But not everyone is happy with the turn of events. For instance, apprentice muggers and those who ply their trades behind drawn curtains have expressed their displeasure at finding themselves the involuntary guests of Mr. John Duffy, the manager of a high-security downtown rooming house. Mr. Duffy has friends, members of the local constabulary, whose task it has been to go onto the highways and byways of Ocean Beach, Balboa Park, and Horton Plaza and round up individuals who neglect to report all of their income.

Mr. Duffy’s friends have been most efficient in their work, and his establishment is now filled to capacity twice over. This has caused his guests no little discomfort, but it has apparently pleased little old ladies who are now venturing outside again.

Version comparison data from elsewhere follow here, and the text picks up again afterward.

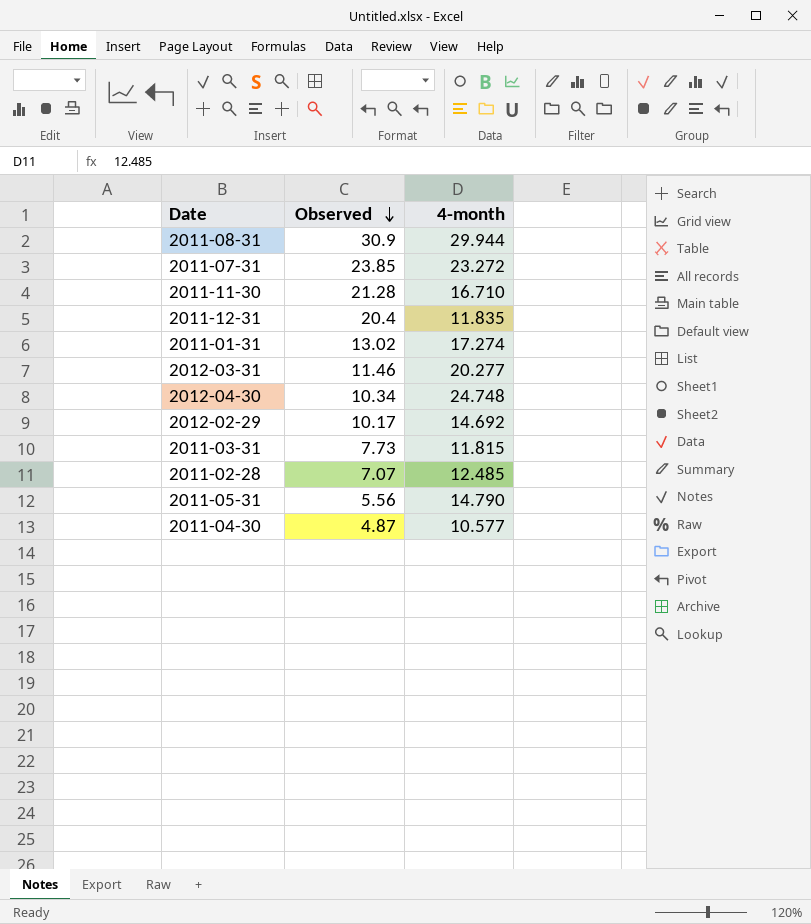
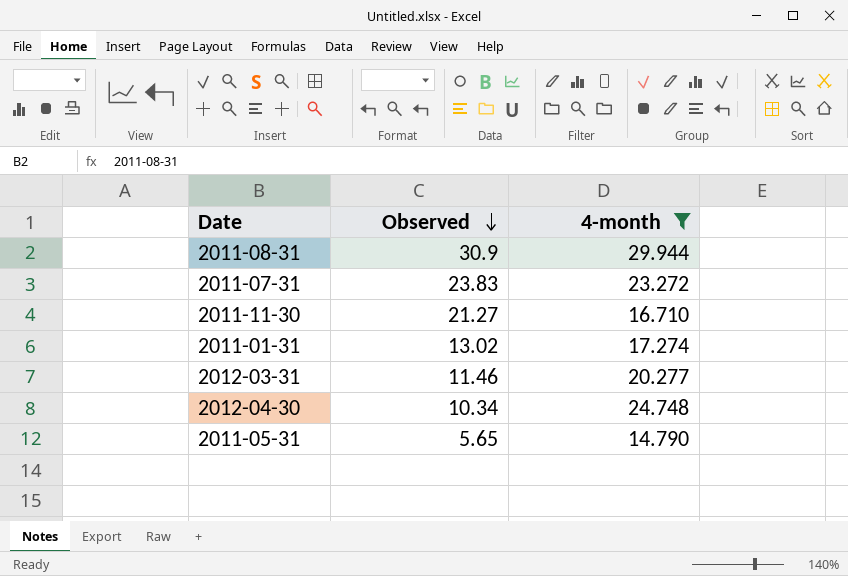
filter: none -> 4-month >= 14.790
2011-07-31 | Observed: 23.85 -> 23.83
2011-11-30 | Observed: 21.28 -> 21.27
2011-05-31 | Observed: 5.56 -> 5.65

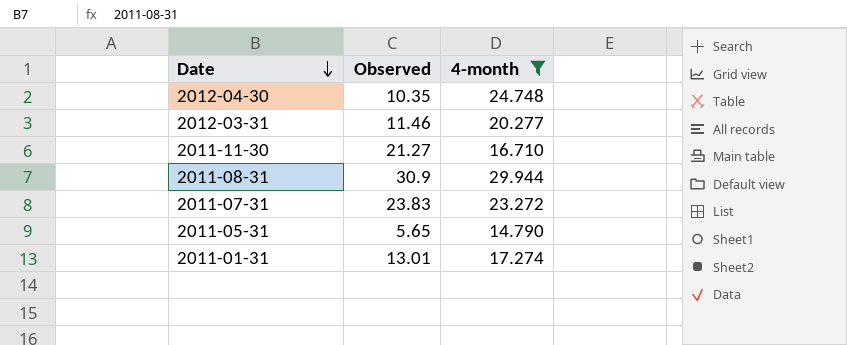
row order: Observed descending -> Date descending
2012-04-30 | Observed: 10.34 -> 10.35
2011-01-31 | Observed: 13.02 -> 13.01

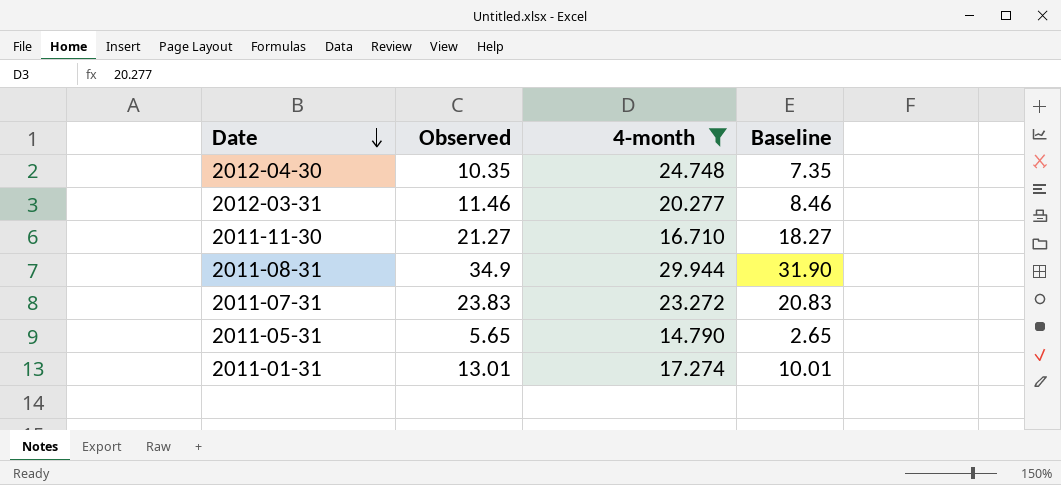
column Baseline | formula: none -> [Observed] - 3
2011-08-31 | Observed: 30.9 -> 34.9

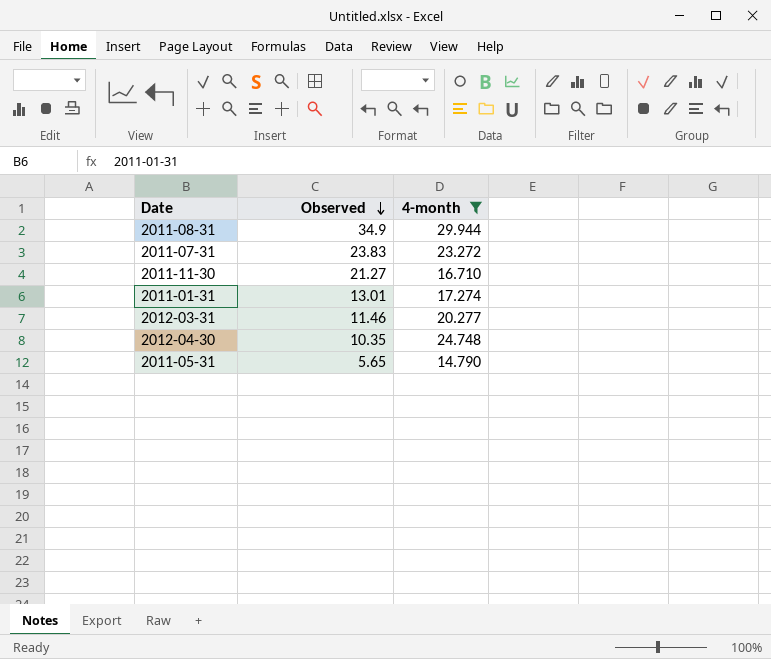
row order: Date descending -> Observed descending
column Baseline | formula: [Observed] - 3 -> none

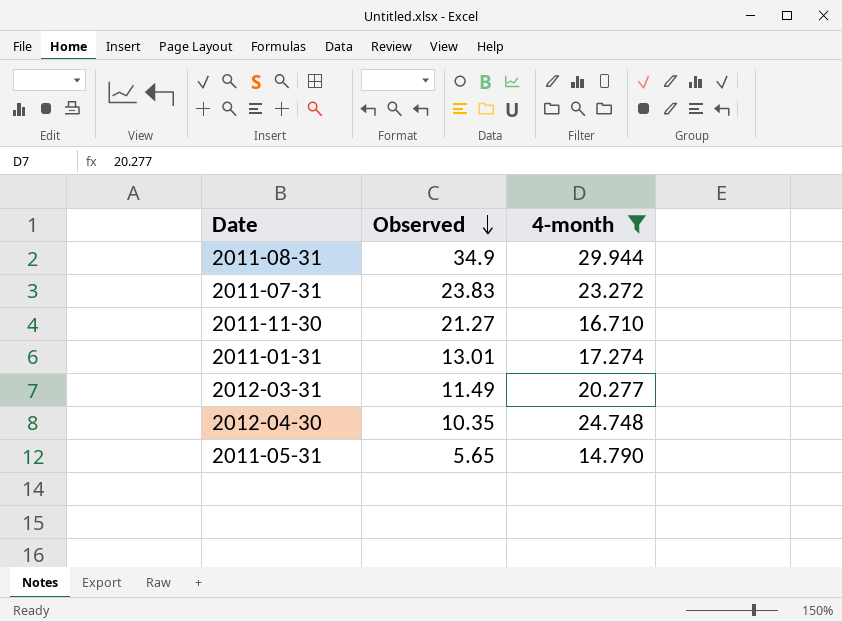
2012-03-31 | Observed: 11.46 -> 11.49

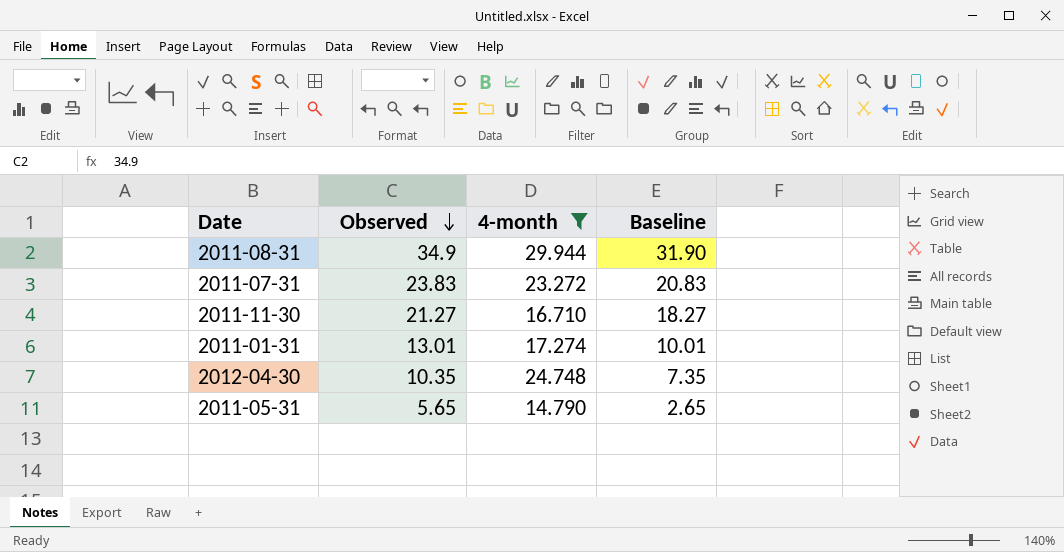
column Baseline | formula: none -> [Observed] - 3
row 2012-03-31: 11.49 | 20.277 -> none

The success of Mr. Duffy’s enterprise, .which is matched only by the plaudits given his uniformed friends, is mirrored in other changes about town. Swimsuit merchants are reporting a renewed demand for their products from people said to be tanned in the most unlikely places. The merchants credit their prosperity to a reversal of public opinion on things pubic. This reversal of opinion was not lost upon the more conservative candidates in the recent city council elections, all of whom suggested that people should keep their privacy to themselves-and all of whom won.

Perhaps a further measure of the depth of this change in the public mood was given in the losing candidates’ complaint that their new-found unemployment could be attributed to the Church News. This periodical, distributed through evangelical Christian churches and editorially supporting that outlandish theory that there actually are such things as right and wrong, was bold enough to print the losing candidates’ public statements and a list of their endorsers. The embarrassment was keen, and the losers’ protestations have now doubled the circulation of the Church News.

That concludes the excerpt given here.